▶ [WHAT YOU HAVE TO DO]: Pictures stay out; please output the remaining data exactly.

▶ [SOURCE MATERIAL]:
• • •
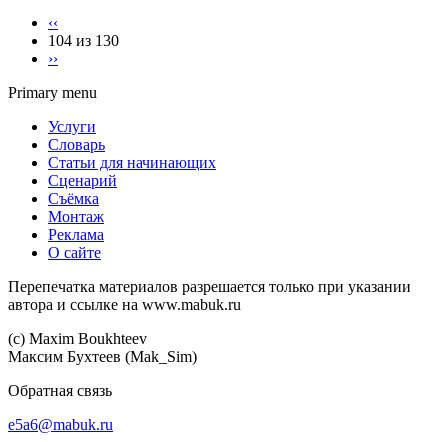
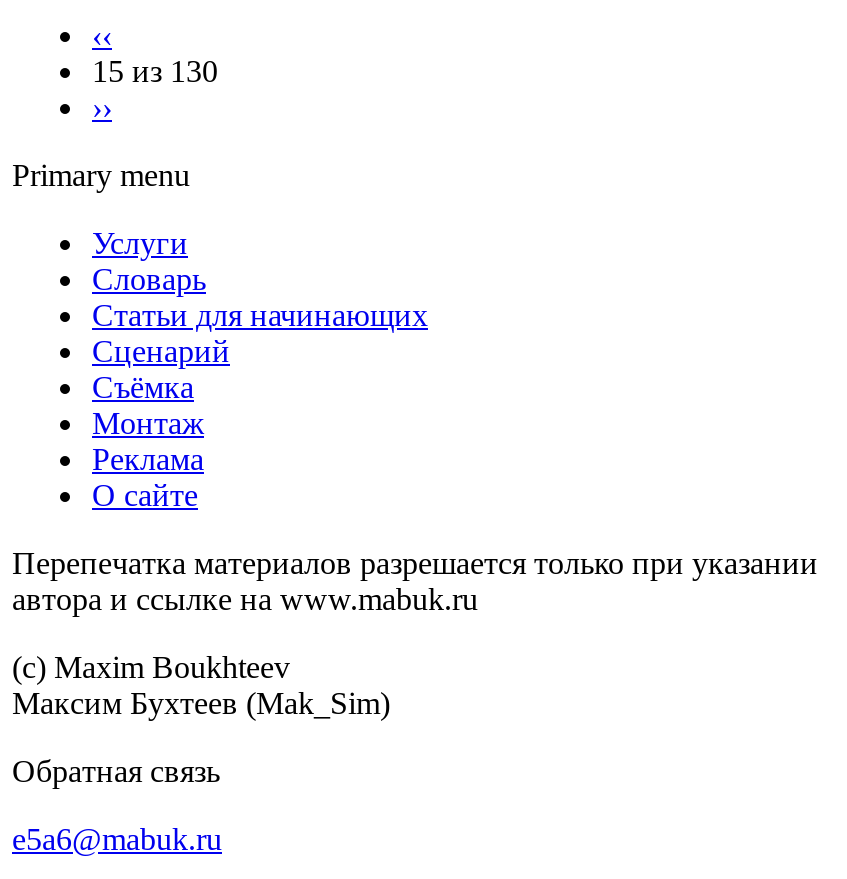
- 104 из 130
+ 15 из 130
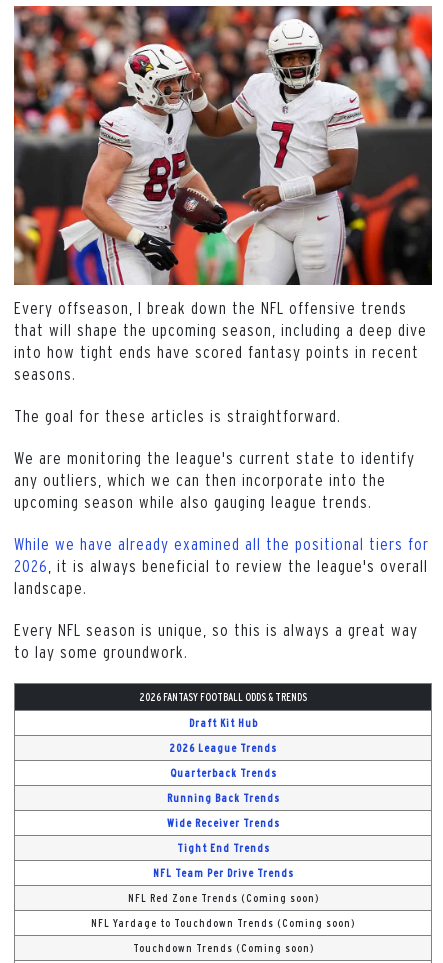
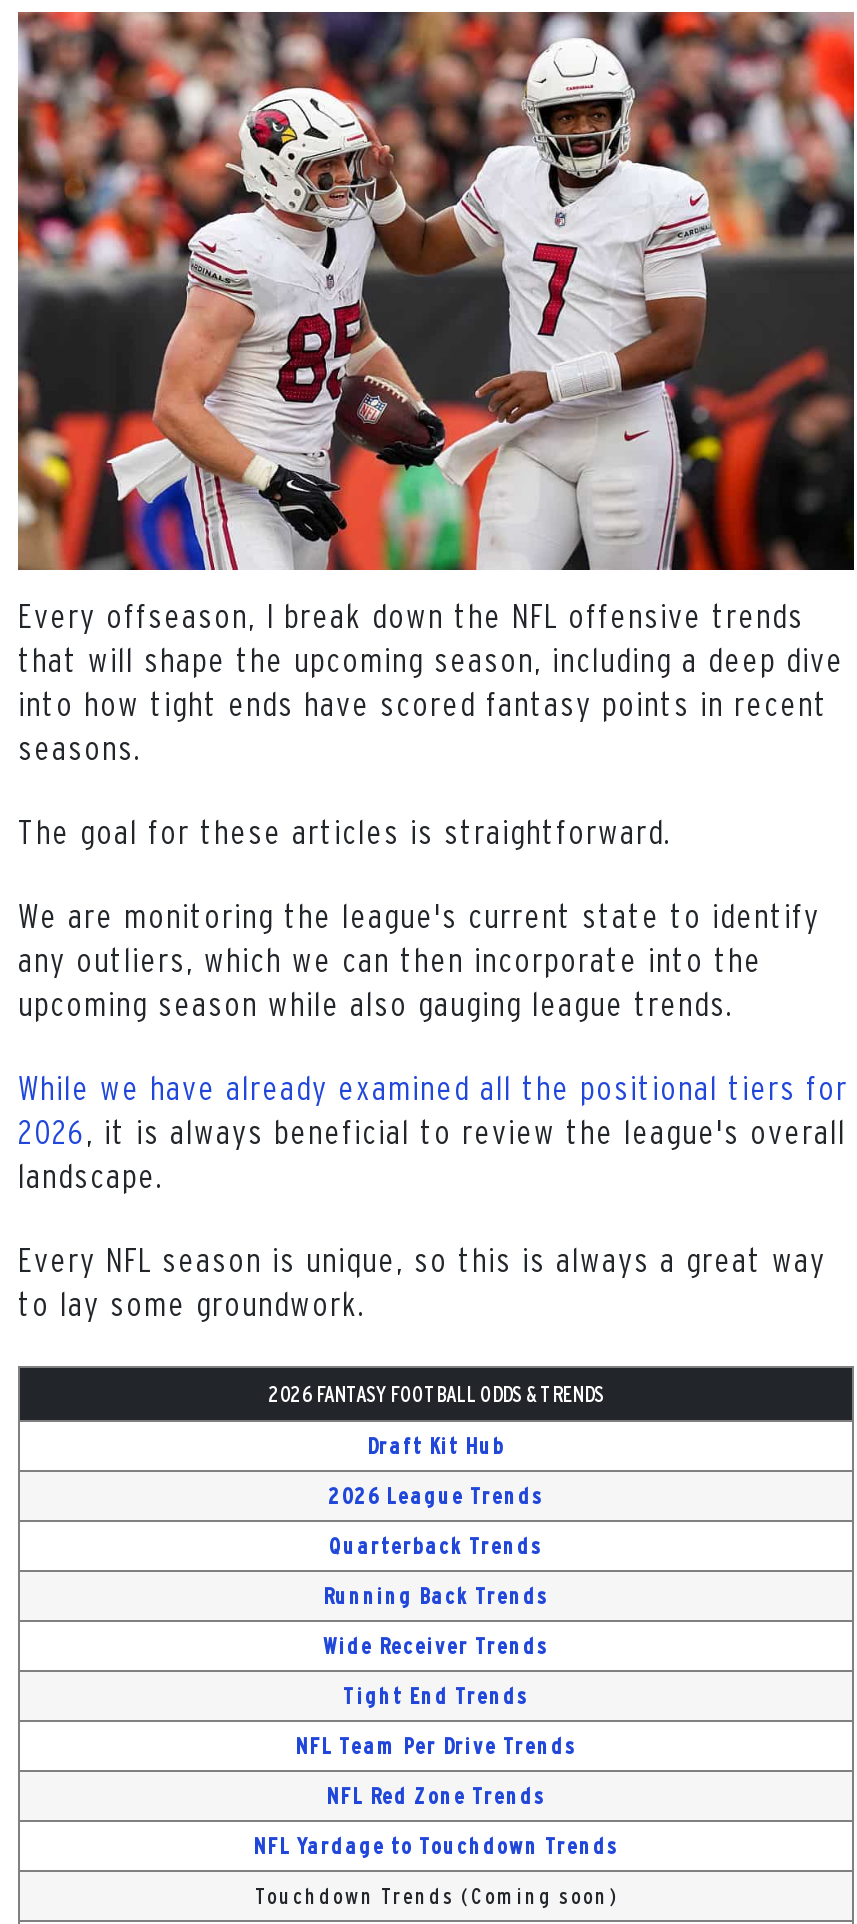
- NFL Red Zone Trends (Coming soon)
+ NFL Red Zone Trends

- NFL Yardage to Touchdown Trends (Coming soon)
+ NFL Yardage to Touchdown Trends
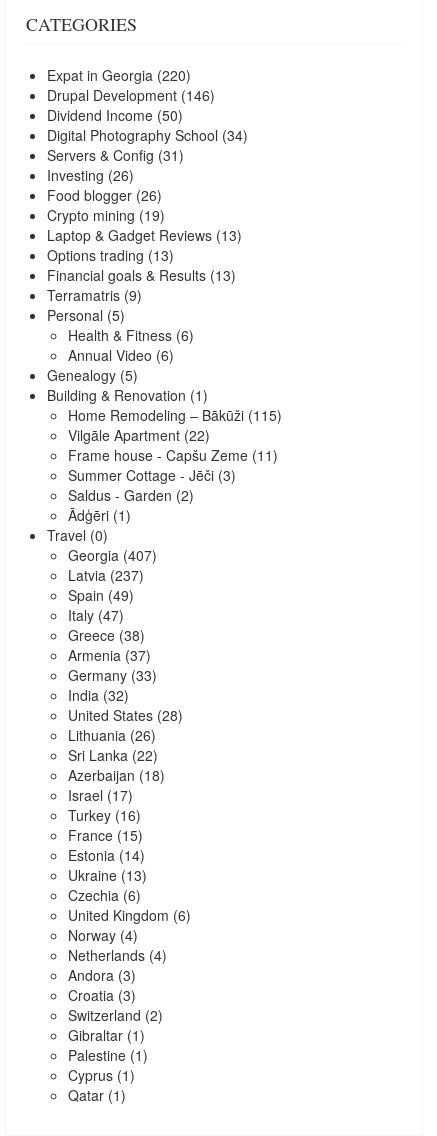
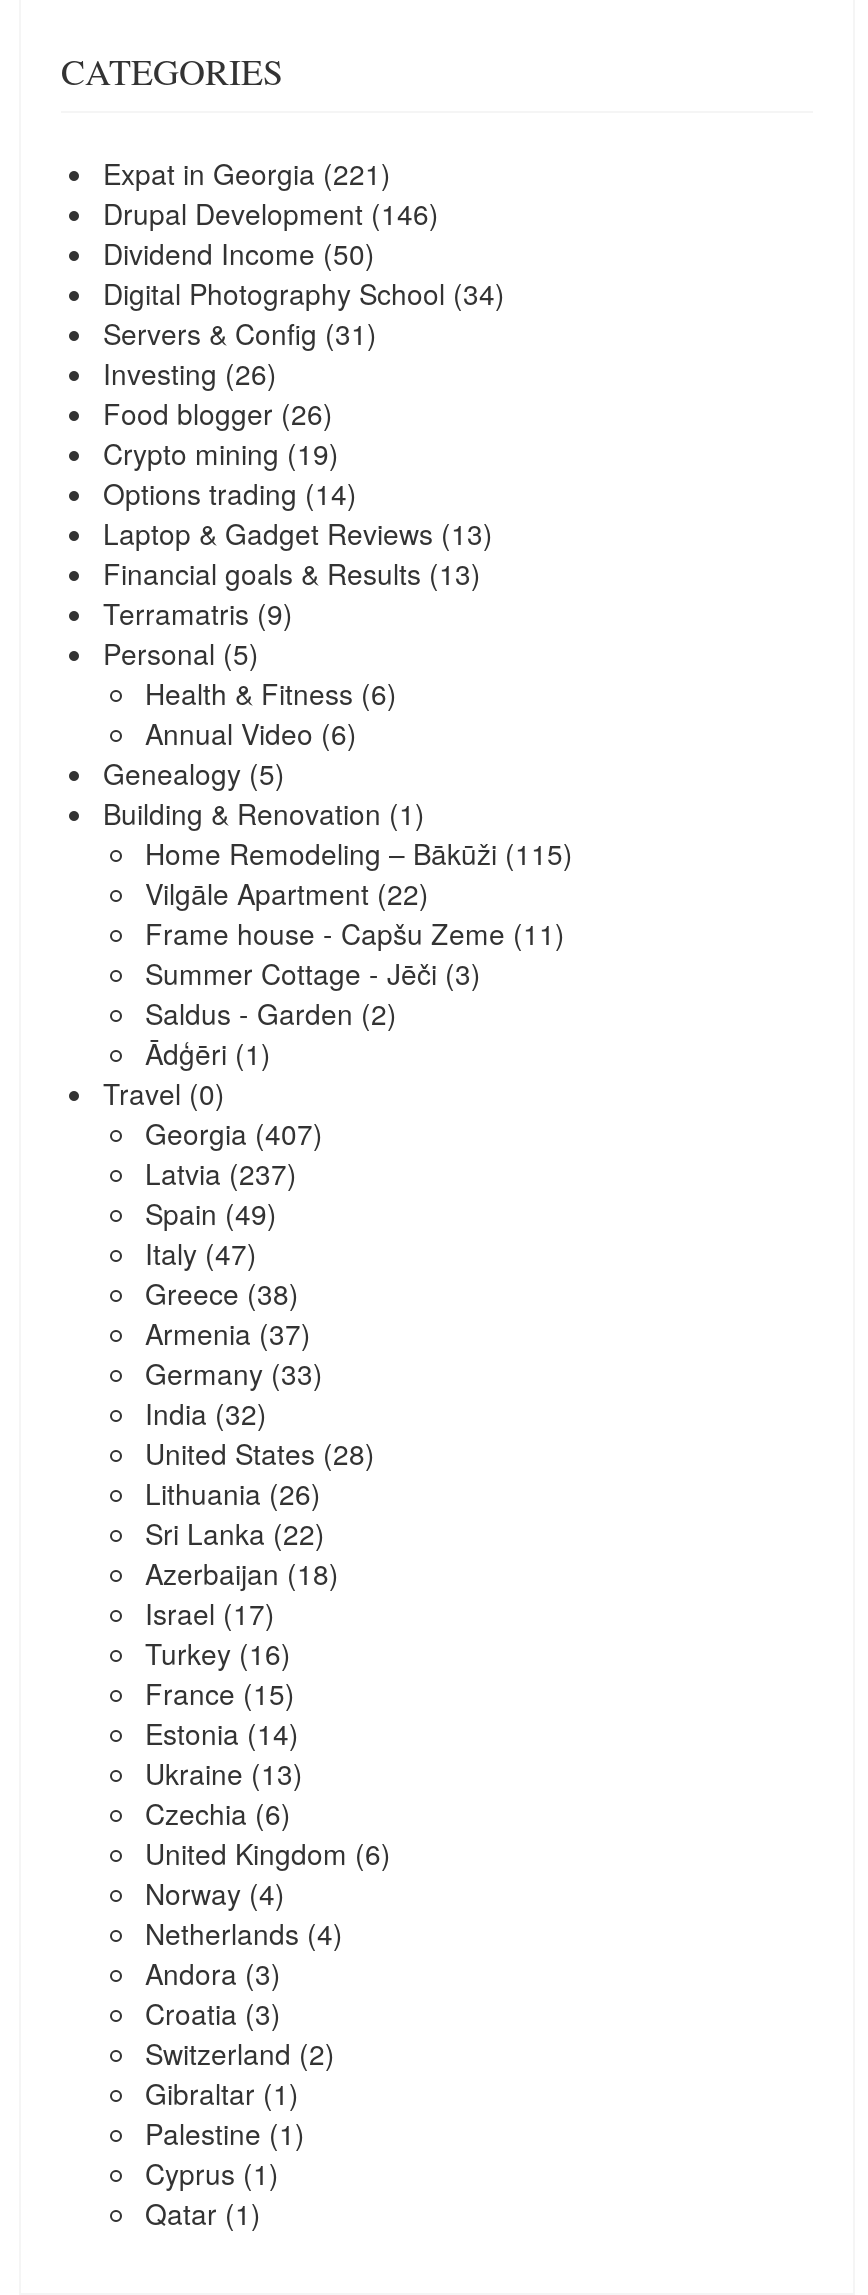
- Expat in Georgia (220)
+ Expat in Georgia (221)

+ Options trading (14)

moved down: Laptop & Gadget Reviews (13)

- Options trading (13)
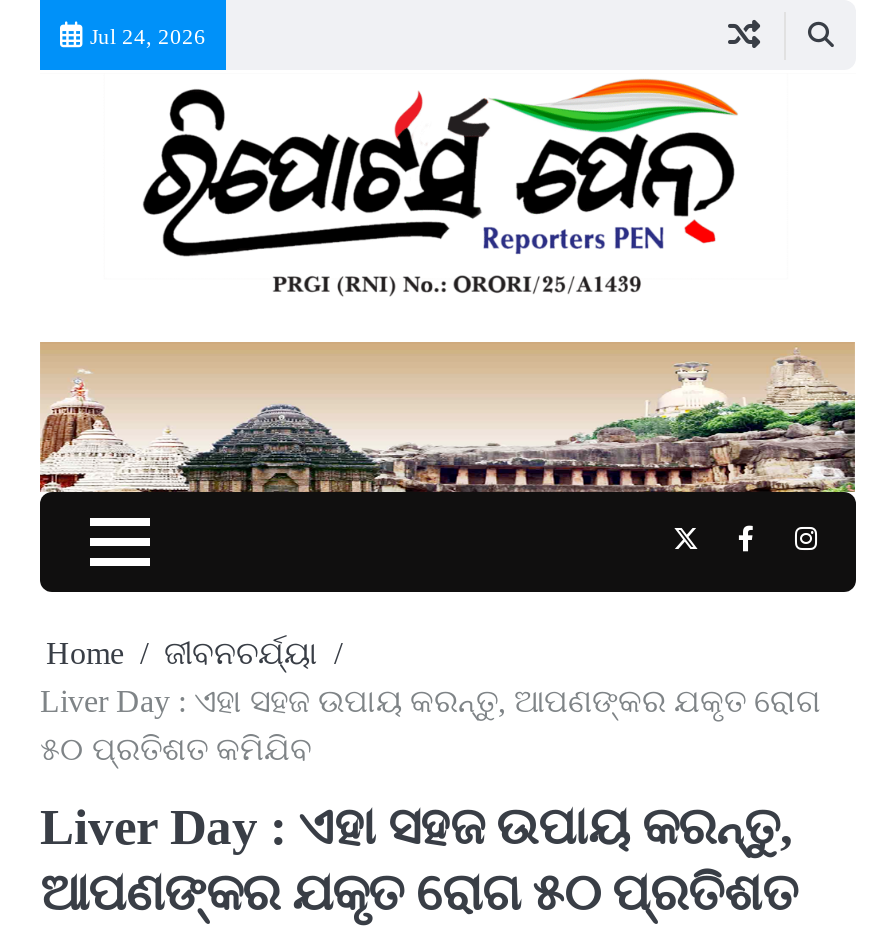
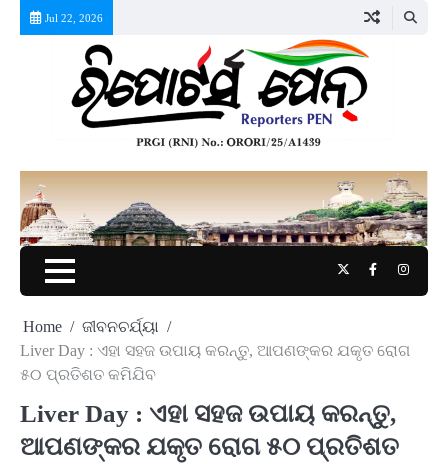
- Jul 24, 2026
+ Jul 22, 2026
• • •
▶ [THE COMPLETED TASK]:
- 104 из 130
+ 15 из 130
- NFL Red Zone Trends (Coming soon)
+ NFL Red Zone Trends

- NFL Yardage to Touchdown Trends (Coming soon)
+ NFL Yardage to Touchdown Trends
- Expat in Georgia (220)
+ Expat in Georgia (221)

+ Options trading (14)

moved down: Laptop & Gadget Reviews (13)

- Options trading (13)
- Jul 24, 2026
+ Jul 22, 2026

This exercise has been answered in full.